Problem statement — Among the entries below, one stretch runs from the line that contains "- Once you have" through the line that contains "- Try not to". Repeat that stretch exactly, ends included, and only that.

· · ·

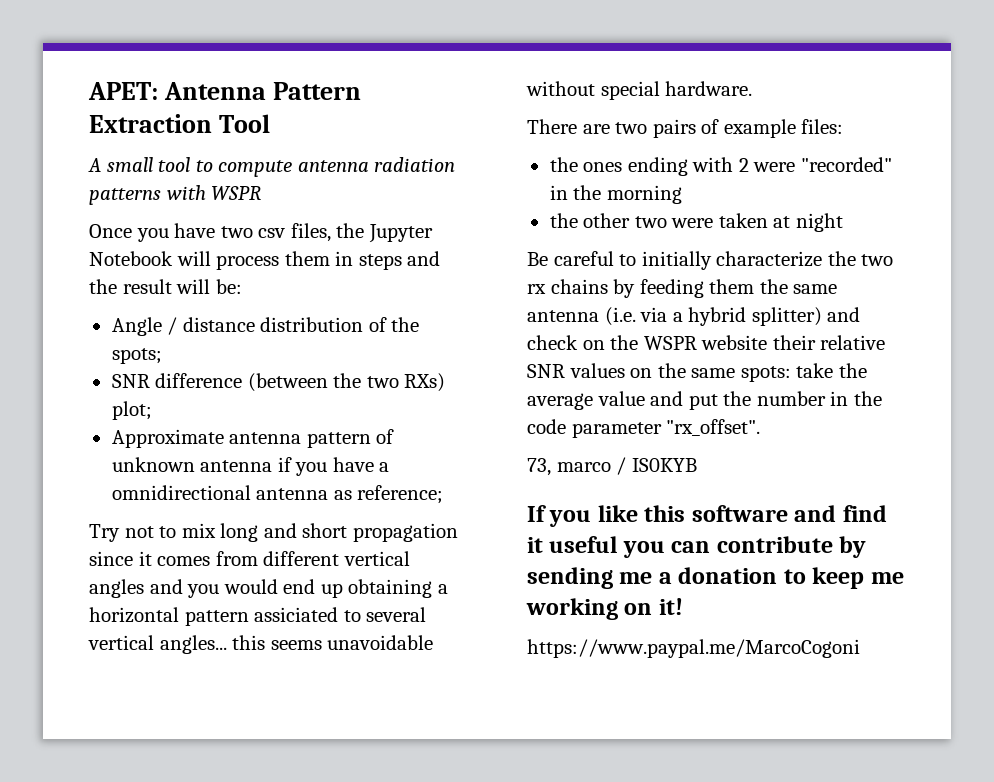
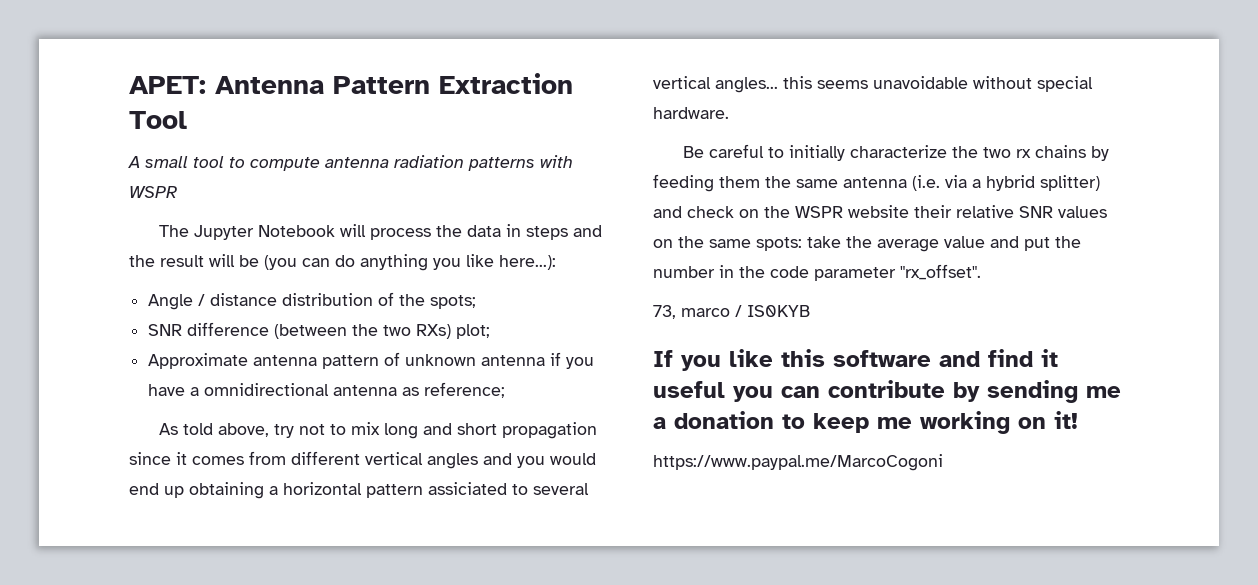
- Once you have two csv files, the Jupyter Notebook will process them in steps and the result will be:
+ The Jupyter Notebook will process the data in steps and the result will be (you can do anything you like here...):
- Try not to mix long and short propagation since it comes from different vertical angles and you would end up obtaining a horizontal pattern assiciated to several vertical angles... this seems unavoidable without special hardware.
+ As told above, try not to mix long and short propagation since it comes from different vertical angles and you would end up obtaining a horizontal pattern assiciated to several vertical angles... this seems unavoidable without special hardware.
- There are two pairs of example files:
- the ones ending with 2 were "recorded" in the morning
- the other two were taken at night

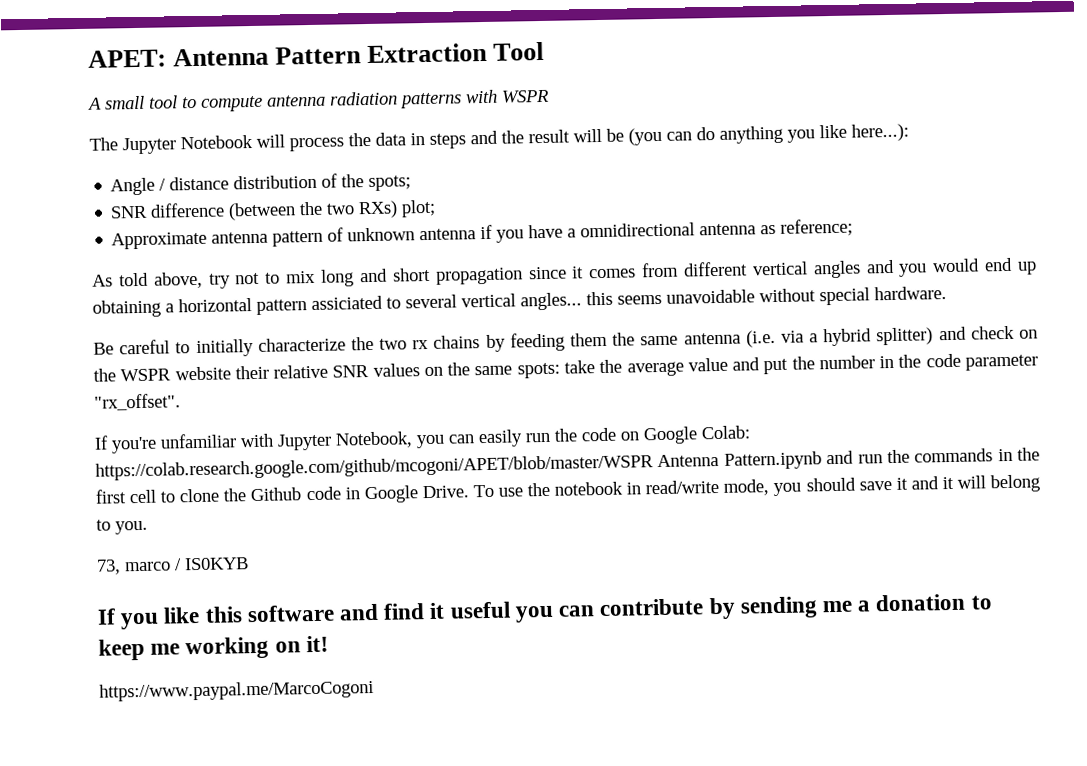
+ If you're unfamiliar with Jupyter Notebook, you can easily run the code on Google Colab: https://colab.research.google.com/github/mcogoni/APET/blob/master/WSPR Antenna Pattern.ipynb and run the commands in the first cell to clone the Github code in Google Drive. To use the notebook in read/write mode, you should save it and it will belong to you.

· · ·

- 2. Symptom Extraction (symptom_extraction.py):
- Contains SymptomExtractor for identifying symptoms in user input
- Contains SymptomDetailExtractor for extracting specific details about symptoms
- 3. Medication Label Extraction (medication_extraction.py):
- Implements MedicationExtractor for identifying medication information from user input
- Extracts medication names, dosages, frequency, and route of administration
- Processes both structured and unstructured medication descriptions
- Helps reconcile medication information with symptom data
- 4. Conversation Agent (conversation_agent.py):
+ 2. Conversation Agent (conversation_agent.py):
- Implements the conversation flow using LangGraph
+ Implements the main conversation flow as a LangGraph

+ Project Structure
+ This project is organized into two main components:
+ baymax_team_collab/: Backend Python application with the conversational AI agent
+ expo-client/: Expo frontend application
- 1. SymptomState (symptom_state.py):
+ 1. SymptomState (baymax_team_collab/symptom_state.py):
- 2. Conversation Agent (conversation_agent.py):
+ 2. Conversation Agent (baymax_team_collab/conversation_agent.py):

· · ·

Exercise answer —
- Once you have two csv files, the Jupyter Notebook will process them in steps and the result will be:
+ The Jupyter Notebook will process the data in steps and the result will be (you can do anything you like here...):
- Try not to mix long and short propagation since it comes from different vertical angles and you would end up obtaining a horizontal pattern assiciated to several vertical angles... this seems unavoidable without special hardware.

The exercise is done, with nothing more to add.